Dataset excerpts:
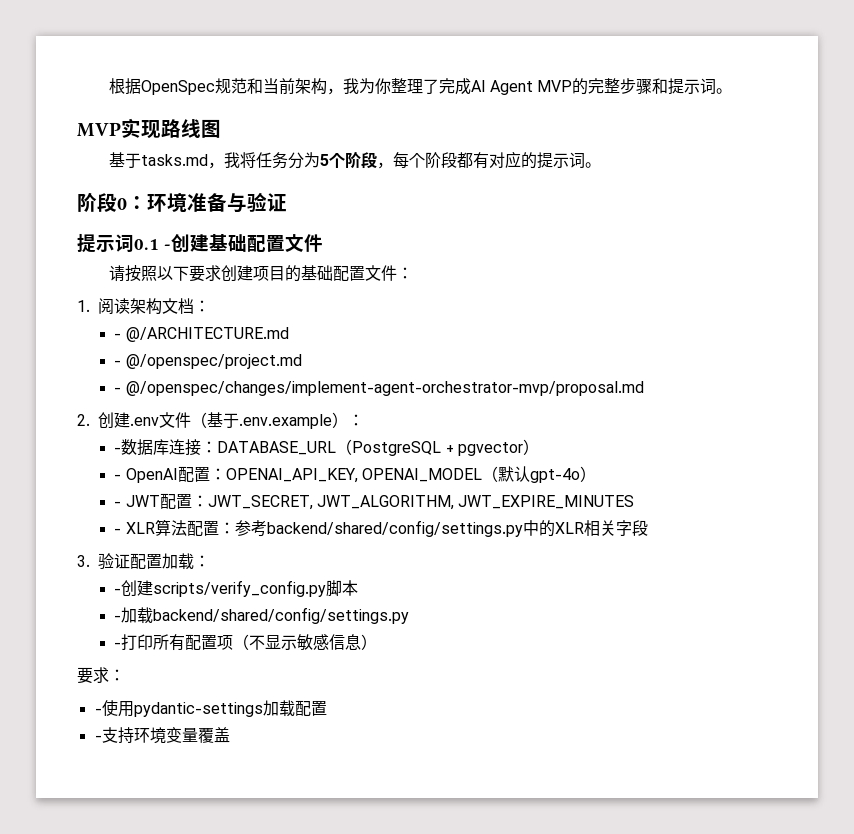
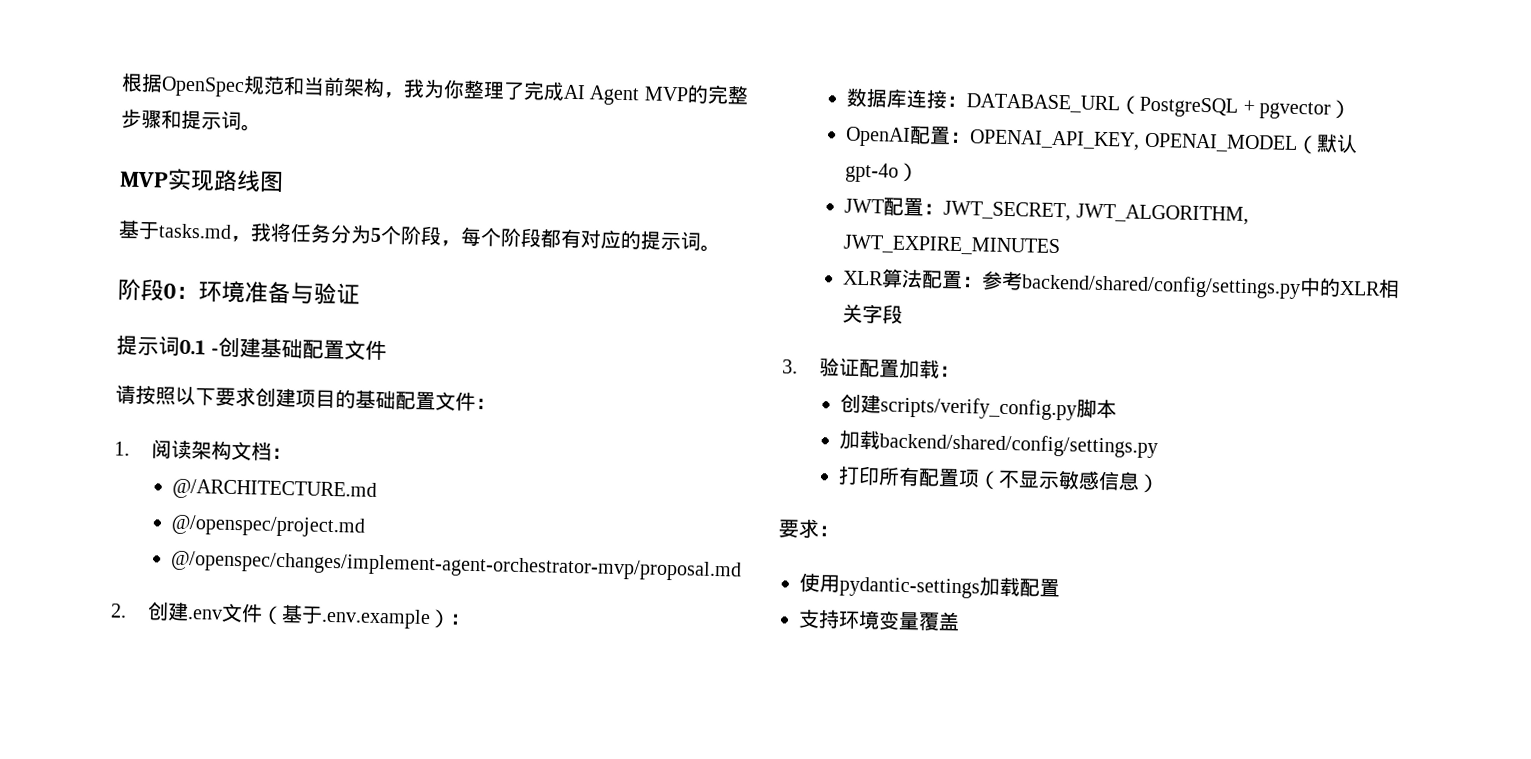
- - @/ARCHITECTURE.md
+ @/ARCHITECTURE.md
- - @/openspec/project.md
+ @/openspec/project.md
- - @/openspec/changes/implement-agent-orchestrator-mvp/proposal.md
+ @/openspec/changes/implement-agent-orchestrator-mvp/proposal.md
- -数据库连接：DATABASE_URL（PostgreSQL + pgvector）
+ 数据库连接：DATABASE_URL（PostgreSQL + pgvector）
- - OpenAI配置：OPENAI_API_KEY, OPENAI_MODEL（默认gpt-4o）
+ OpenAI配置：OPENAI_API_KEY, OPENAI_MODEL（默认gpt-4o）
- - JWT配置：JWT_SECRET, JWT_ALGORITHM, JWT_EXPIRE_MINUTES
+ JWT配置：JWT_SECRET, JWT_ALGORITHM, JWT_EXPIRE_MINUTES
- - XLR算法配置：参考backend/shared/config/settings.py中的XLR相关字段
+ XLR算法配置：参考backend/shared/config/settings.py中的XLR相关字段
- -创建scripts/verify_config.py脚本
+ 创建scripts/verify_config.py脚本
- -加载backend/shared/config/settings.py
+ 加载backend/shared/config/settings.py
- -打印所有配置项（不显示敏感信息）
+ 打印所有配置项（不显示敏感信息）
- -使用pydantic-settings加载配置
+ 使用pydantic-settings加载配置
- -支持环境变量覆盖
+ 支持环境变量覆盖

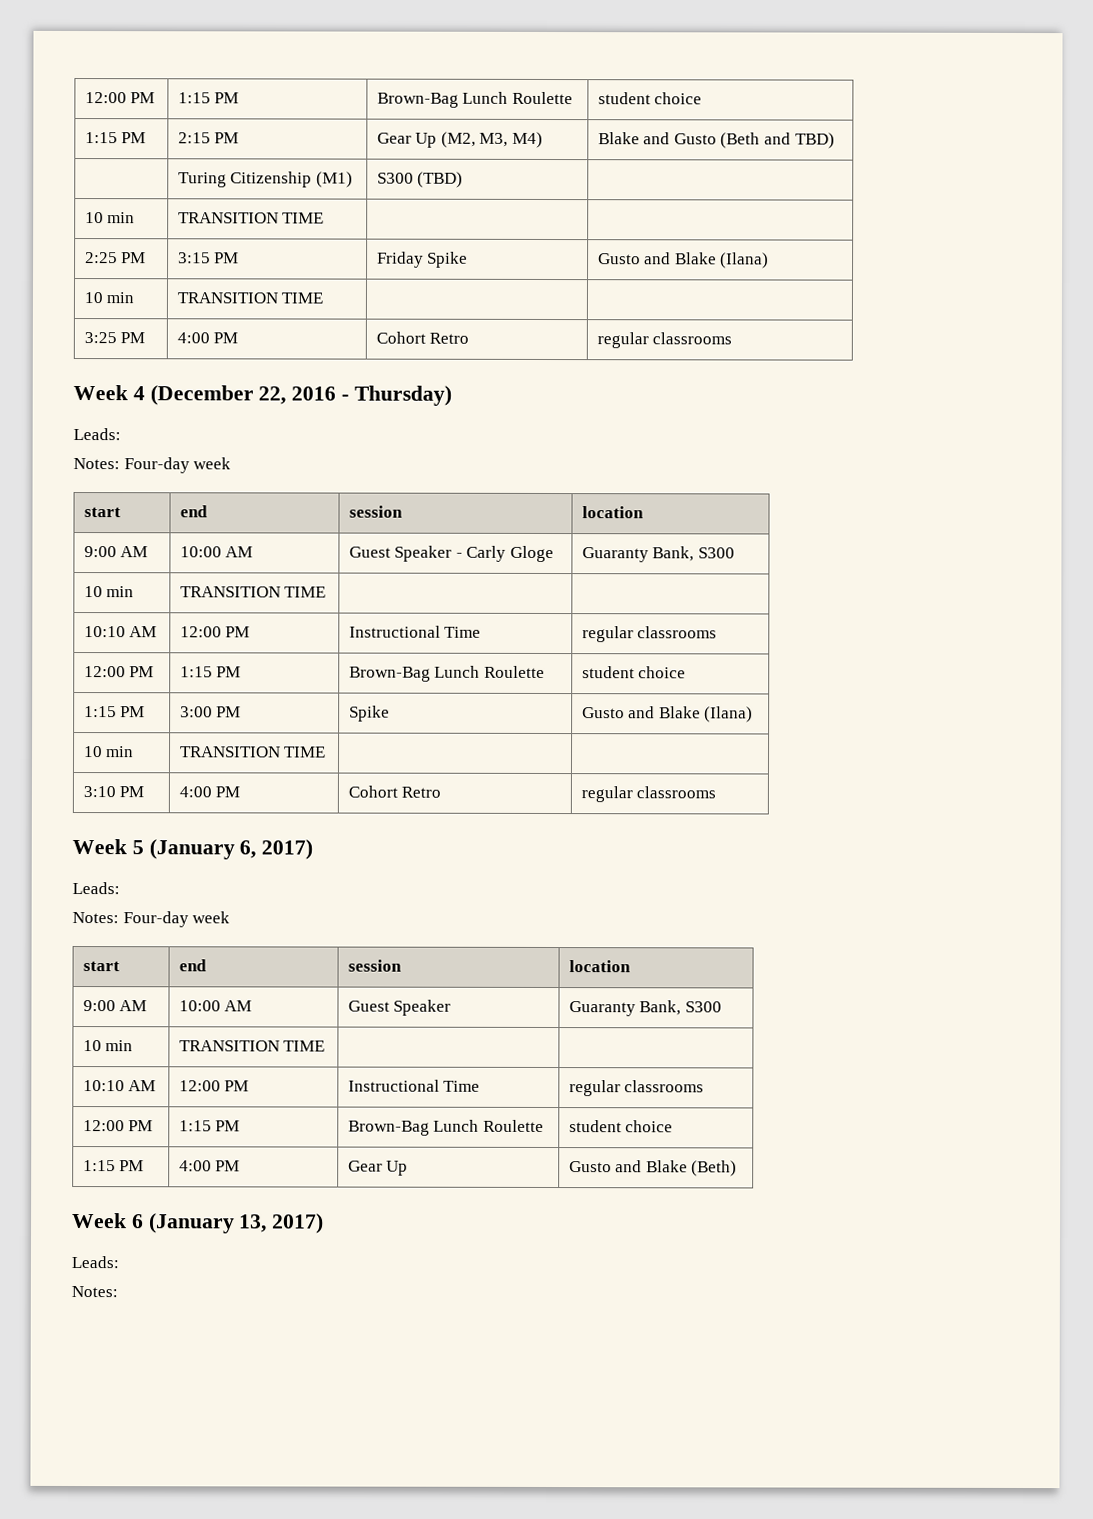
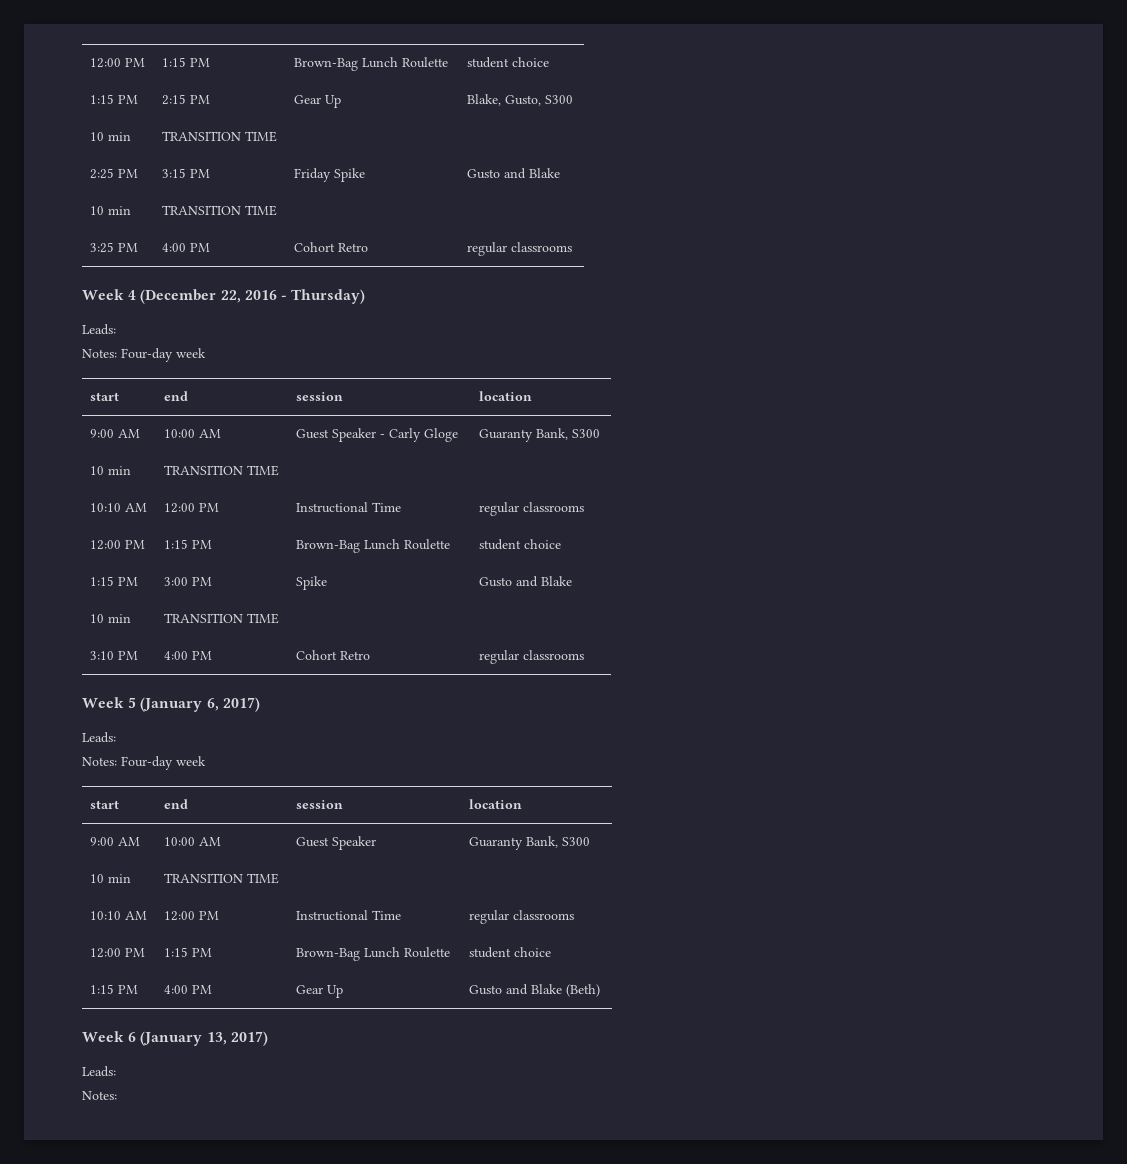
- 1:15 PM | 2:15 PM | Gear Up (M2, M3, M4) | Blake and Gusto (Beth and TBD)
- | Turing Citizenship (M1) | S300 (TBD) |
+ 1:15 PM | 2:15 PM | Gear Up | Blake, Gusto, S300
- 2:25 PM | 3:15 PM | Friday Spike | Gusto and Blake (Ilana)
+ 2:25 PM | 3:15 PM | Friday Spike | Gusto and Blake
- 1:15 PM | 3:00 PM | Spike | Gusto and Blake (Ilana)
+ 1:15 PM | 3:00 PM | Spike | Gusto and Blake

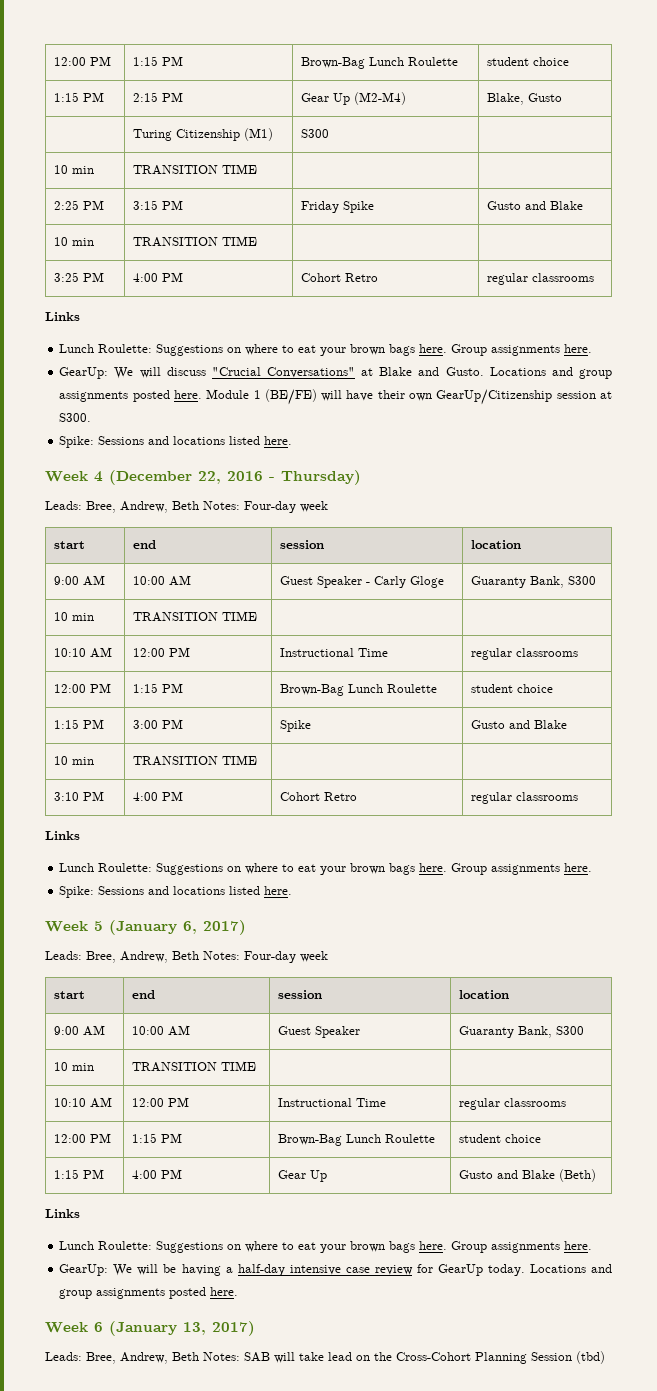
- 1:15 PM | 2:15 PM | Gear Up | Blake, Gusto, S300
+ 1:15 PM | 2:15 PM | Gear Up (M2-M4) | Blake, Gusto
+ | Turing Citizenship (M1) | S300 |
  3:25 PM | 4:00 PM | Cohort Retro | regular classrooms
+ Links
+ Lunch Roulette: Suggestions on where to eat your brown bags here. Group assignments here.
+ GearUp: We will discuss "Crucial Conversations" at Blake and Gusto. Locations and group assignments posted here. Module 1 (BE/FE) will have their own GearUp/Citizenship session at S300.
+ Spike: Sessions and locations listed here.
  Week 4 (December 22, 2016 - Thursday)
- Leads:
- Notes: Four-day week
+ Leads: Bree, Andrew, Beth Notes: Four-day week
  3:10 PM | 4:00 PM | Cohort Retro | regular classrooms
+ Links
+ Lunch Roulette: Suggestions on where to eat your brown bags here. Group assignments here.
+ Spike: Sessions and locations listed here.
  Week 5 (January 6, 2017)
- Leads:
- Notes: Four-day week
+ Leads: Bree, Andrew, Beth Notes: Four-day week
  1:15 PM | 4:00 PM | Gear Up | Gusto and Blake (Beth)
+ Links
+ Lunch Roulette: Suggestions on where to eat your brown bags here. Group assignments here.
+ GearUp: We will be having a half-day intensive case review for GearUp today. Locations and group assignments posted here.
  Week 6 (January 13, 2017)
- Leads:
- Notes:
+ Leads: Bree, Andrew, Beth Notes: SAB will take lead on the Cross-Cohort Planning Session (tbd)

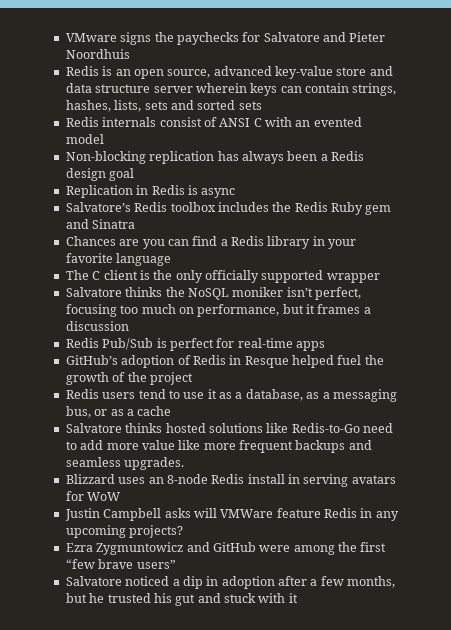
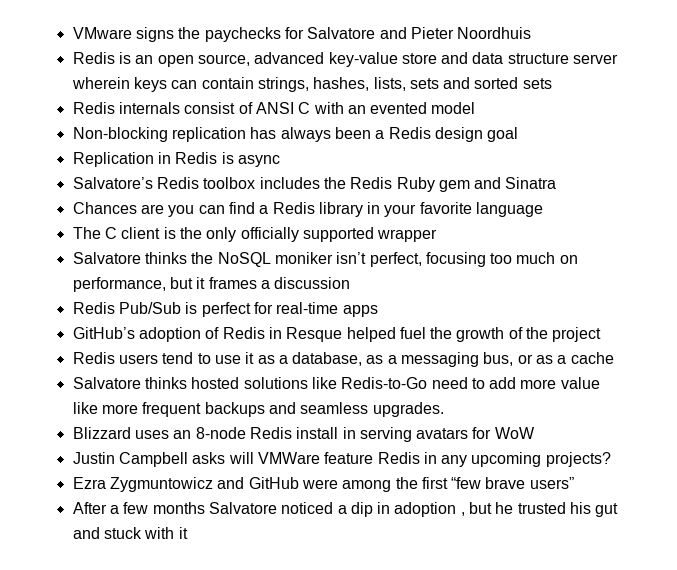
- Salvatore noticed a dip in adoption after a few months, but he trusted his gut and stuck with it
+ After a few months Salvatore noticed a dip in adoption , but he trusted his gut and stuck with it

EXERCISE OBJECTIVE
Leaving out the pictures, repeat all of the entries exactly.

OUTPUT BELOW
- - @/ARCHITECTURE.md
+ @/ARCHITECTURE.md
- - @/openspec/project.md
+ @/openspec/project.md
- - @/openspec/changes/implement-agent-orchestrator-mvp/proposal.md
+ @/openspec/changes/implement-agent-orchestrator-mvp/proposal.md
- -数据库连接：DATABASE_URL（PostgreSQL + pgvector）
+ 数据库连接：DATABASE_URL（PostgreSQL + pgvector）
- - OpenAI配置：OPENAI_API_KEY, OPENAI_MODEL（默认gpt-4o）
+ OpenAI配置：OPENAI_API_KEY, OPENAI_MODEL（默认gpt-4o）
- - JWT配置：JWT_SECRET, JWT_ALGORITHM, JWT_EXPIRE_MINUTES
+ JWT配置：JWT_SECRET, JWT_ALGORITHM, JWT_EXPIRE_MINUTES
- - XLR算法配置：参考backend/shared/config/settings.py中的XLR相关字段
+ XLR算法配置：参考backend/shared/config/settings.py中的XLR相关字段
- -创建scripts/verify_config.py脚本
+ 创建scripts/verify_config.py脚本
- -加载backend/shared/config/settings.py
+ 加载backend/shared/config/settings.py
- -打印所有配置项（不显示敏感信息）
+ 打印所有配置项（不显示敏感信息）
- -使用pydantic-settings加载配置
+ 使用pydantic-settings加载配置
- -支持环境变量覆盖
+ 支持环境变量覆盖

- 1:15 PM | 2:15 PM | Gear Up (M2, M3, M4) | Blake and Gusto (Beth and TBD)
- | Turing Citizenship (M1) | S300 (TBD) |
+ 1:15 PM | 2:15 PM | Gear Up | Blake, Gusto, S300
- 2:25 PM | 3:15 PM | Friday Spike | Gusto and Blake (Ilana)
+ 2:25 PM | 3:15 PM | Friday Spike | Gusto and Blake
- 1:15 PM | 3:00 PM | Spike | Gusto and Blake (Ilana)
+ 1:15 PM | 3:00 PM | Spike | Gusto and Blake

- 1:15 PM | 2:15 PM | Gear Up | Blake, Gusto, S300
+ 1:15 PM | 2:15 PM | Gear Up (M2-M4) | Blake, Gusto
+ | Turing Citizenship (M1) | S300 |
  3:25 PM | 4:00 PM | Cohort Retro | regular classrooms
+ Links
+ Lunch Roulette: Suggestions on where to eat your brown bags here. Group assignments here.
+ GearUp: We will discuss "Crucial Conversations" at Blake and Gusto. Locations and group assignments posted here. Module 1 (BE/FE) will have their own GearUp/Citizenship session at S300.
+ Spike: Sessions and locations listed here.
  Week 4 (December 22, 2016 - Thursday)
- Leads:
- Notes: Four-day week
+ Leads: Bree, Andrew, Beth Notes: Four-day week
  3:10 PM | 4:00 PM | Cohort Retro | regular classrooms
+ Links
+ Lunch Roulette: Suggestions on where to eat your brown bags here. Group assignments here.
+ Spike: Sessions and locations listed here.
  Week 5 (January 6, 2017)
- Leads:
- Notes: Four-day week
+ Leads: Bree, Andrew, Beth Notes: Four-day week
  1:15 PM | 4:00 PM | Gear Up | Gusto and Blake (Beth)
+ Links
+ Lunch Roulette: Suggestions on where to eat your brown bags here. Group assignments here.
+ GearUp: We will be having a half-day intensive case review for GearUp today. Locations and group assignments posted here.
  Week 6 (January 13, 2017)
- Leads:
- Notes:
+ Leads: Bree, Andrew, Beth Notes: SAB will take lead on the Cross-Cohort Planning Session (tbd)

- Salvatore noticed a dip in adoption after a few months, but he trusted his gut and stuck with it
+ After a few months Salvatore noticed a dip in adoption , but he trusted his gut and stuck with it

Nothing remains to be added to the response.